Austrian music and drama critic (1971–2024)

Peter Jarolin (1971 – February 2024) was an Austrian music and drama critic who wrote predominantly about opera and theater in Vienna. He wrote for the daily newspaper, Kurier.

== Life ==
=== Studies and professional beginnings ===
Jarolin grew up in Vienna. After studying law at the University of Vienna, Jarolin became a music and drama critic for the Viennese daily Kurier in 1996; he later became an editor at the Kurier, as well.

== Writing ==
Jarolin published several articles in the Vienna State Opera's Prolog magazine, and in the Zeitschrift der Gesellschaft der Musikfreunde, published by the Haydn Festival Eisenstadt. He had also held introductory lectures before performances and moderated interviews, for example at the Vienna Musikverein, the ImPulsTanz Festival, and the Grafenegg Music Festival.

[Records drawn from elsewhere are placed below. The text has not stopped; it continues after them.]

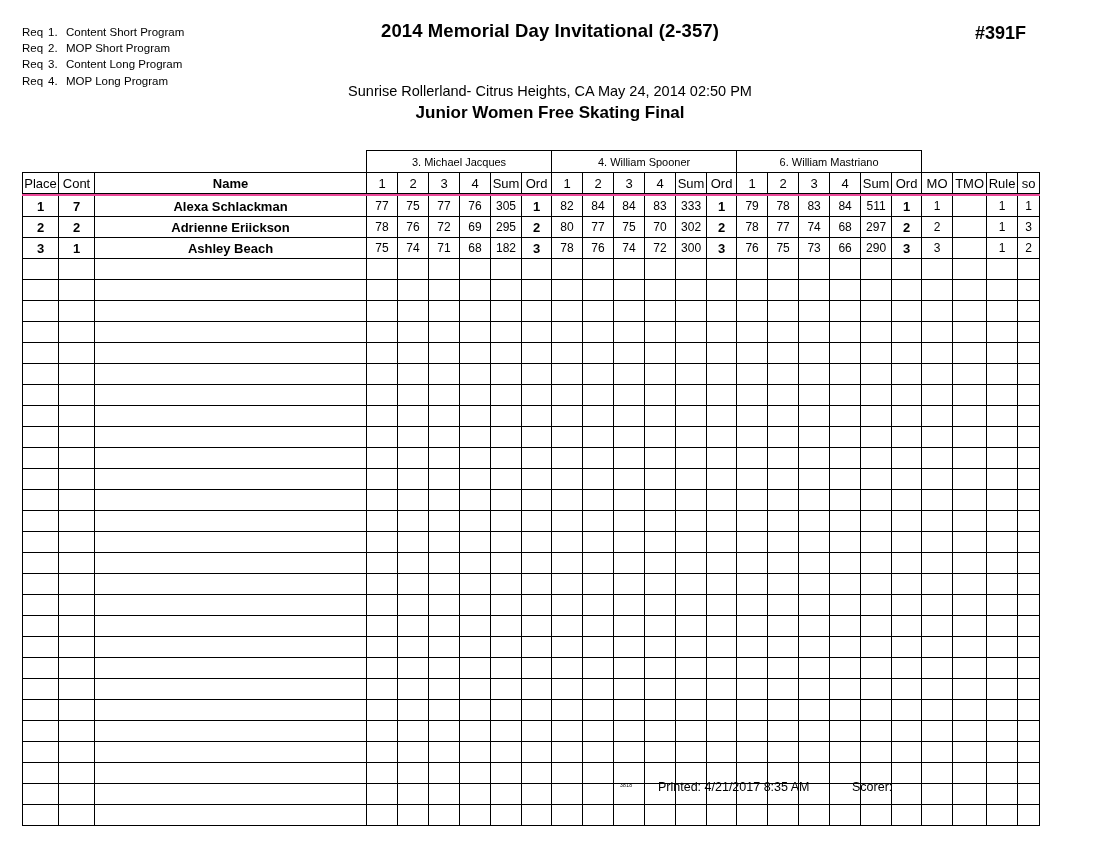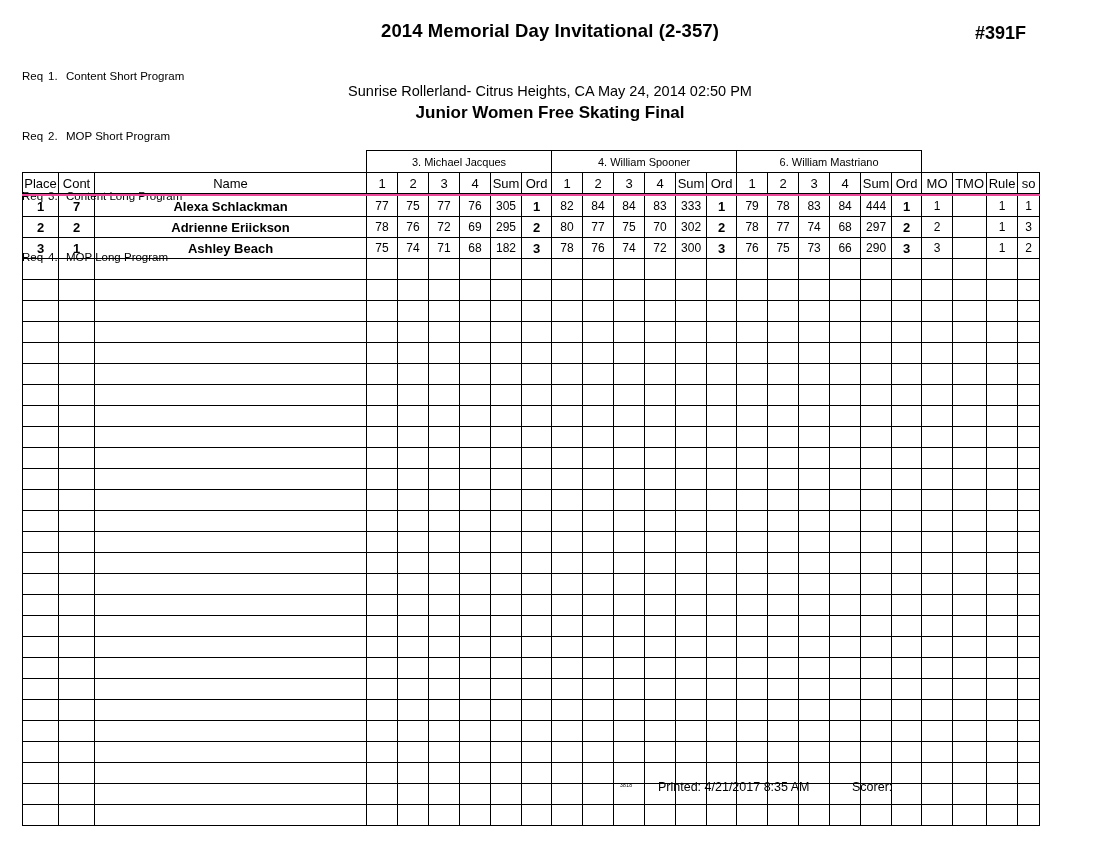"Req" #req-legend .req-tag { margin-top: 44px -> none }
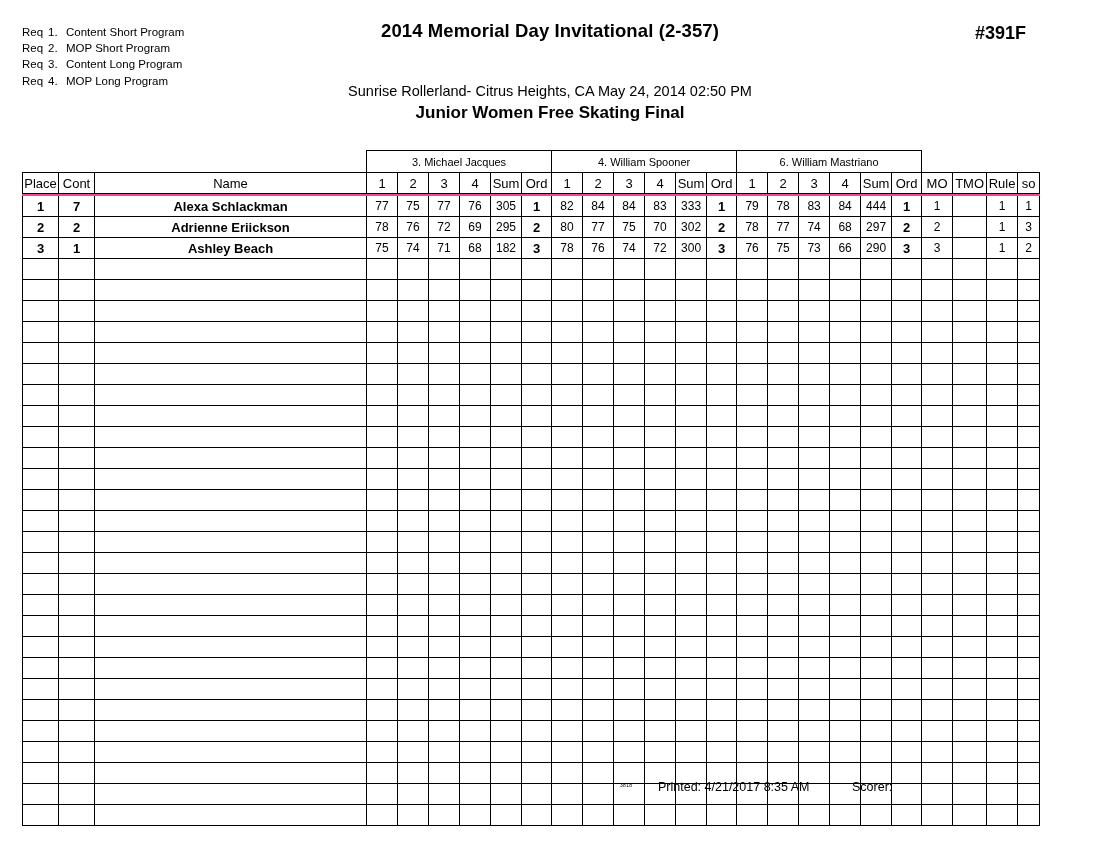"Name" td.h-left { font-weight: none -> bold }
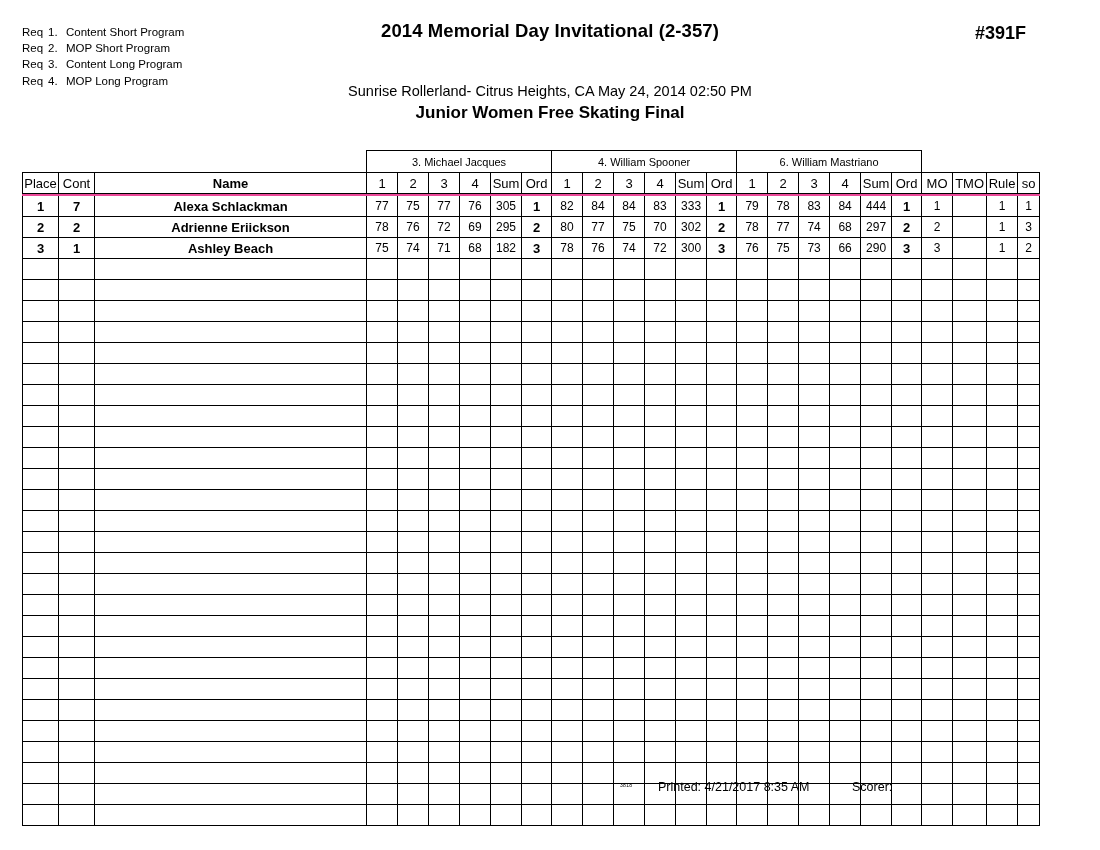"444" td.cell-sum { text: 444 -> 511 }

His reviews of classical pieces were praised in the Shakespeare Jahrbuch. Burgtheater actor Peter Matic, in his autobiography, cites reviews by Jarolin. International theater scholars cited Jarolin's reviews.

== Death ==
Jarolin died in February 2024, at the age of 52. The Kurier's obituary spoke of "demons" in Jarolin's personal life, and stated: "He never recovered from a health emergency in January." Gert Korentschnig, head of the paper's arts section, wrote that "He is irreplaceable, in every respect," in a personal obituary in the Kurier.